▶ Task item
Please repeat the data below exactly, with the pictures removed.

▶ The data
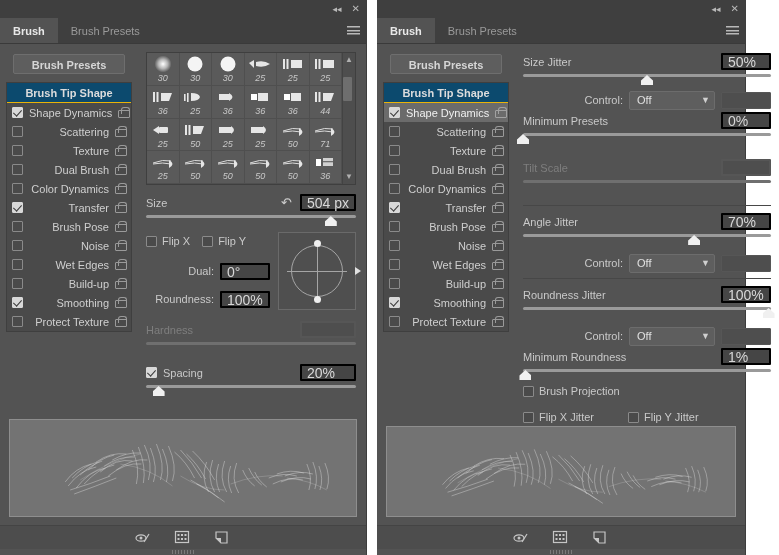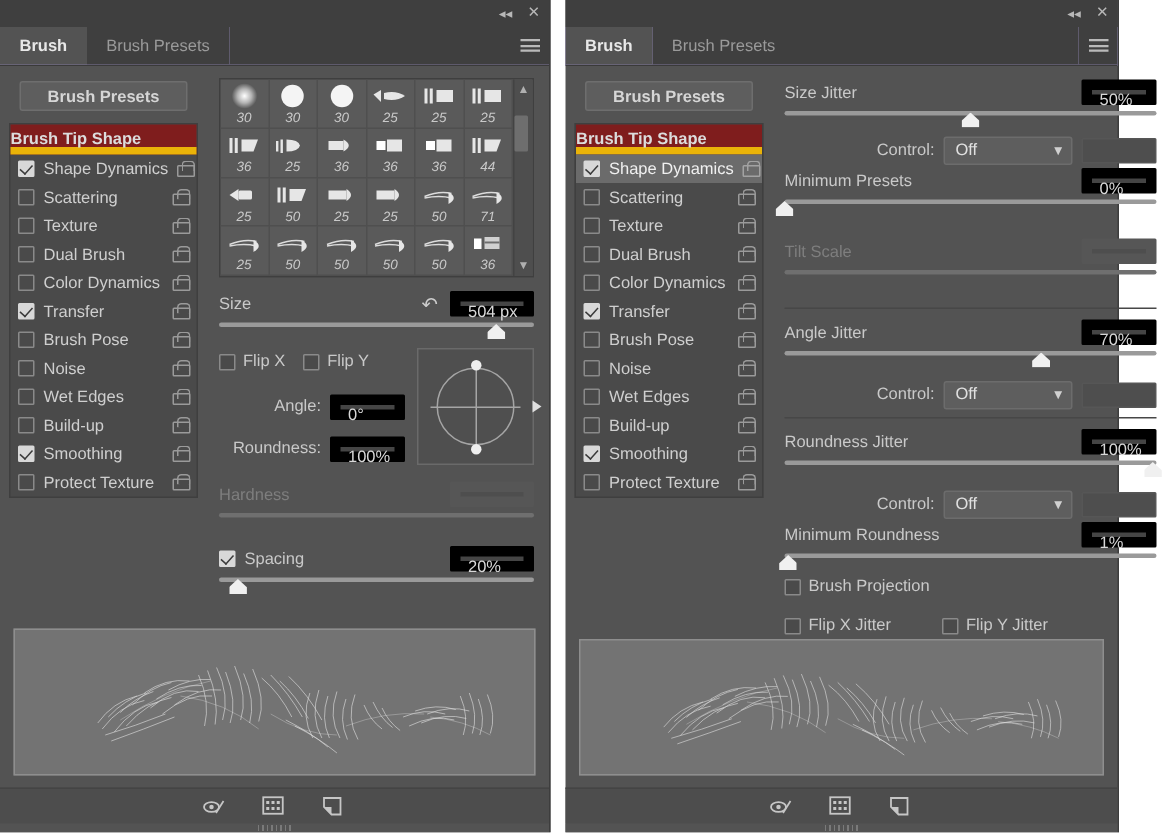"50%" .valbox { border: 7px solid #000000 -> 2px solid #000000; font-size: 11px -> 14px }
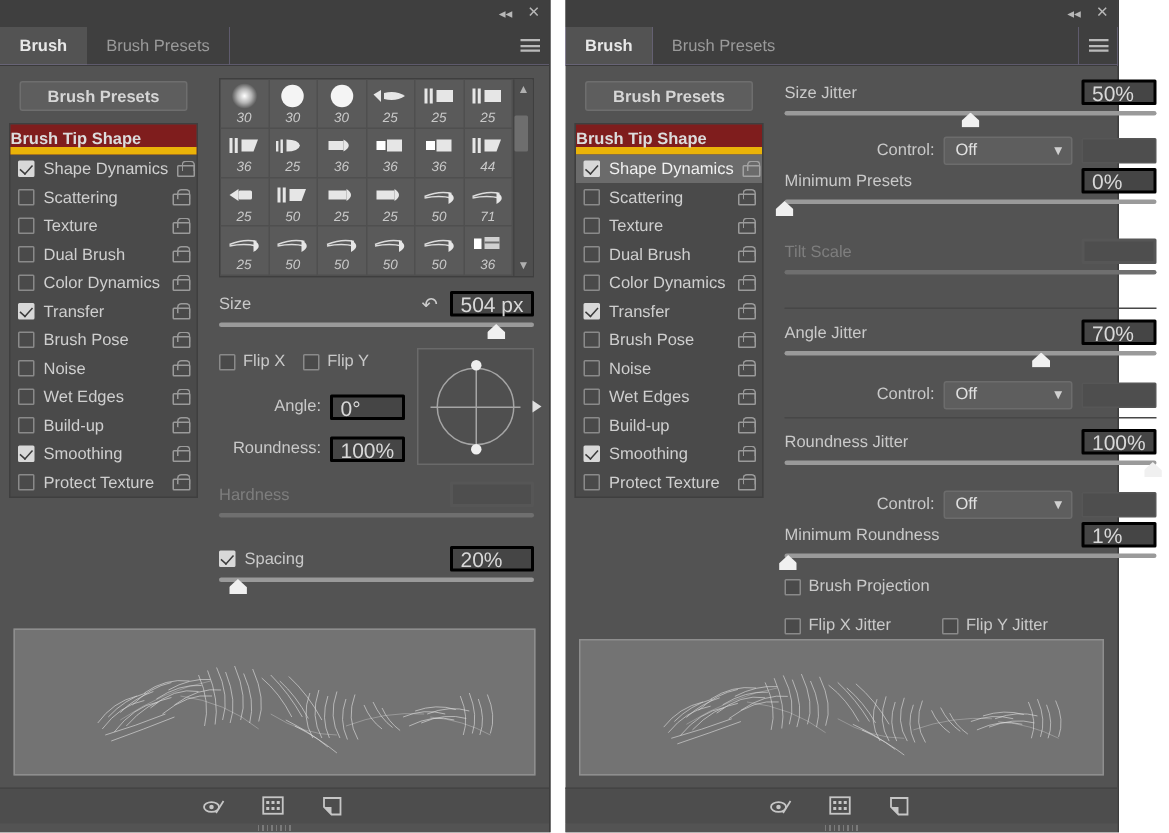"Brush Tip Shape" .opthead { background: #7f1d1d -> #0c4a6e; border-bottom: 5px solid #eab308 -> 1px solid #eab308; text-align: left -> center }
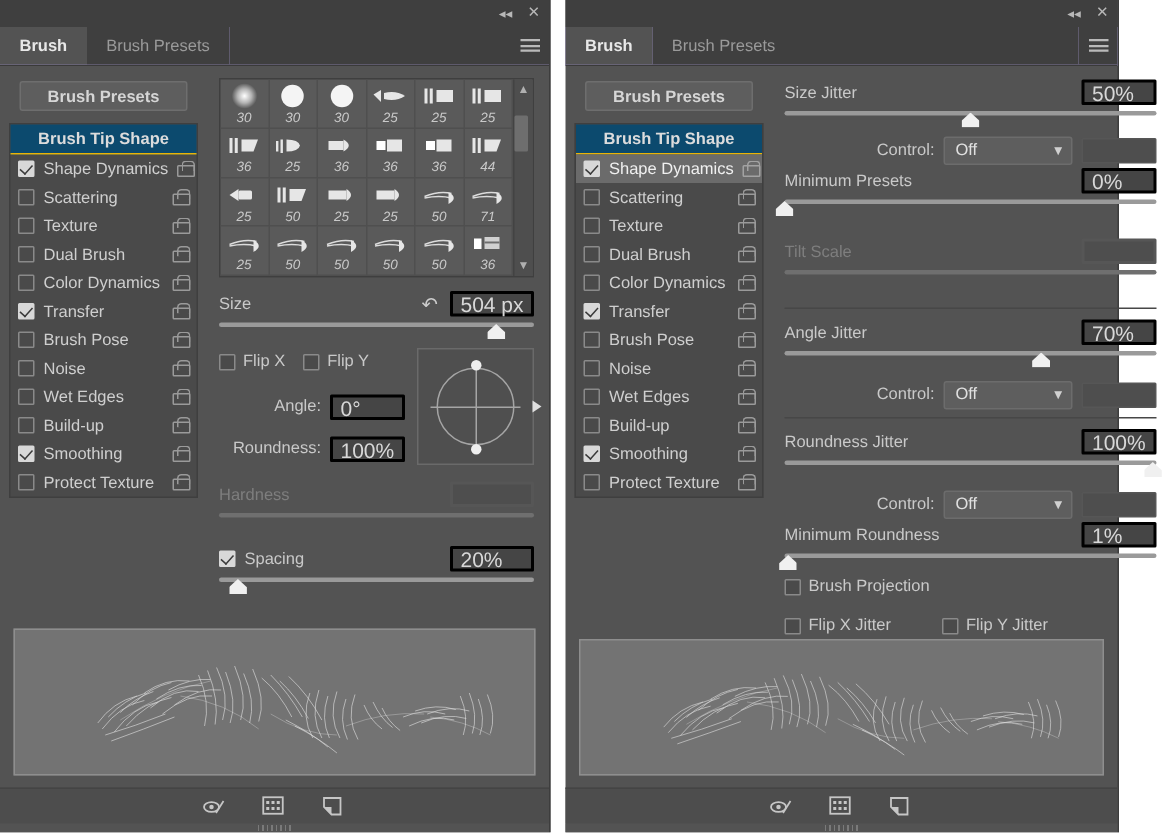"Shape Dynamics" .optrow .lbl { text-align: none -> right }
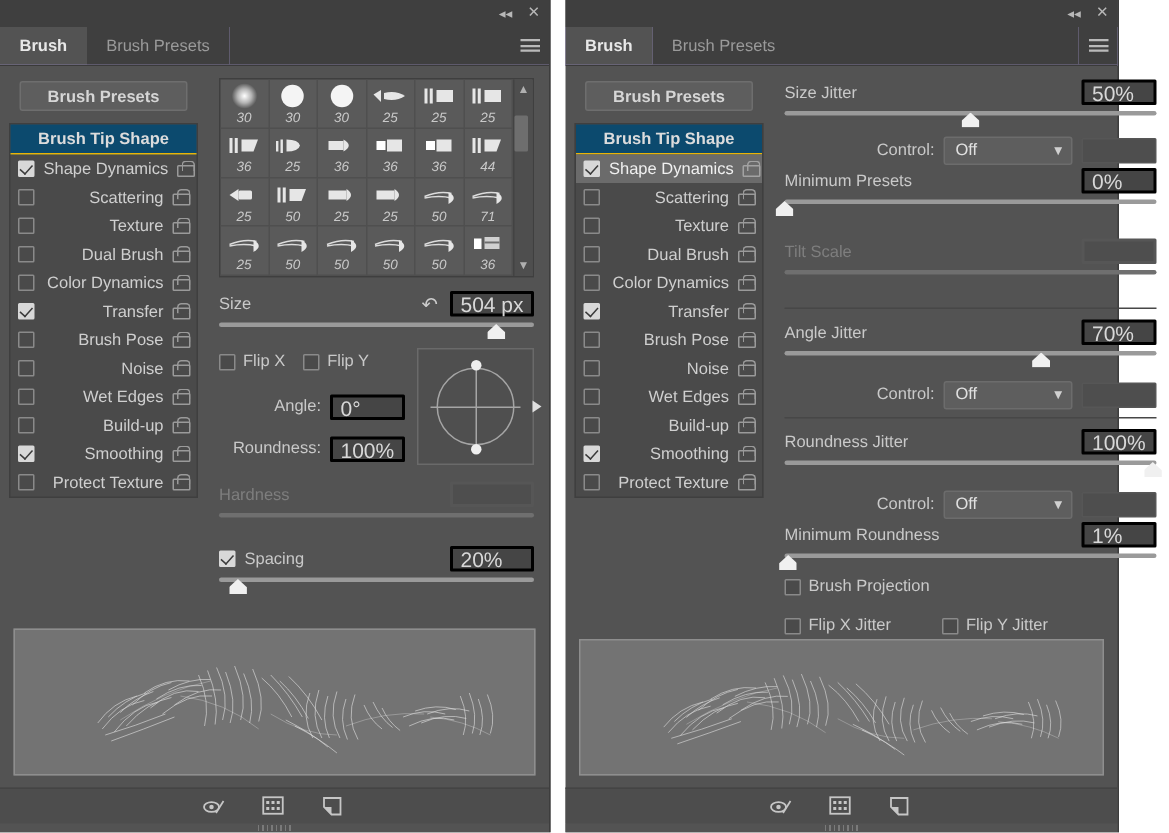"Angle:" span.flabel { text: Angle -> Dual }
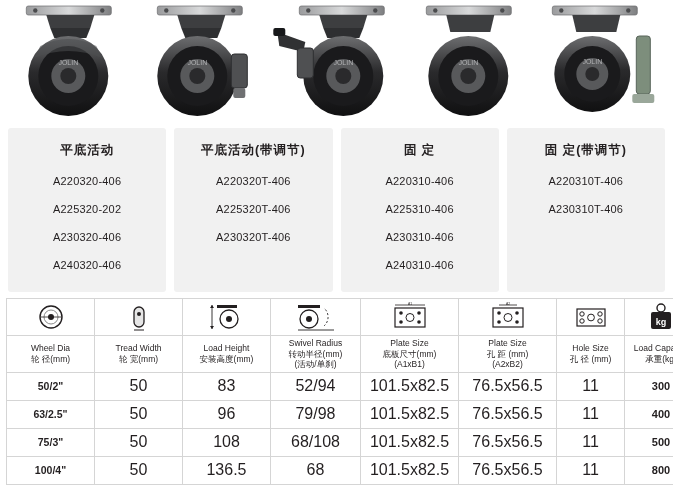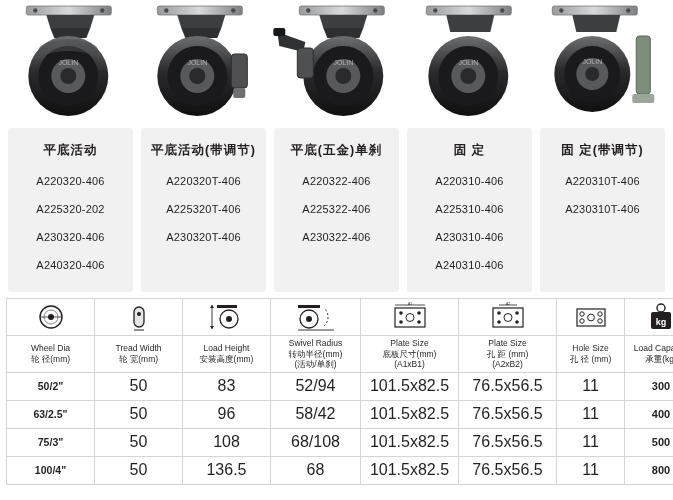"平底(五金)单刹" div.panel { html: <div> <div>平底(五金)单刹</div> <div>A220322-406</div> <div>A225322-406</div> <div>A230322-406</div> </div> -> none }
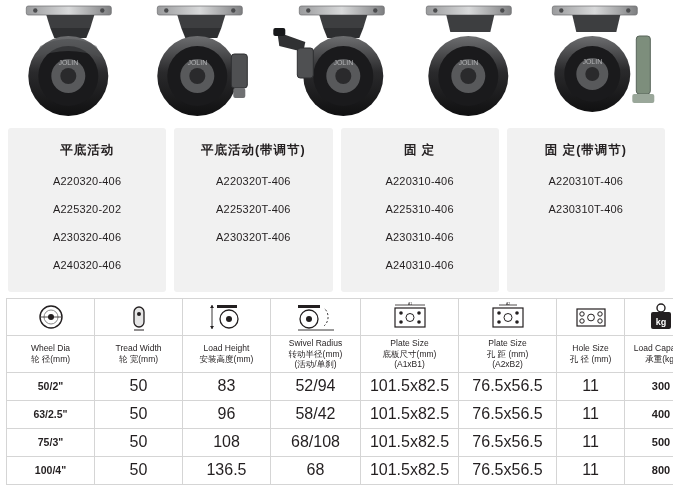"58/42" td { text: 58/42 -> 79/98 }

▶ Result
"50%" .valbox { border: 7px solid #000000 -> 2px solid #000000; font-size: 11px -> 14px }
"Brush Tip Shape" .opthead { background: #7f1d1d -> #0c4a6e; border-bottom: 5px solid #eab308 -> 1px solid #eab308; text-align: left -> center }
"Shape Dynamics" .optrow .lbl { text-align: none -> right }
"Angle:" span.flabel { text: Angle -> Dual }
"平底(五金)单刹" div.panel { html: <div> <div>平底(五金)单刹</div> <div>A220322-406</div> <div>A225322-406</div> <div>A230322-406</div> </div> -> none }
"58/42" td { text: 58/42 -> 79/98 }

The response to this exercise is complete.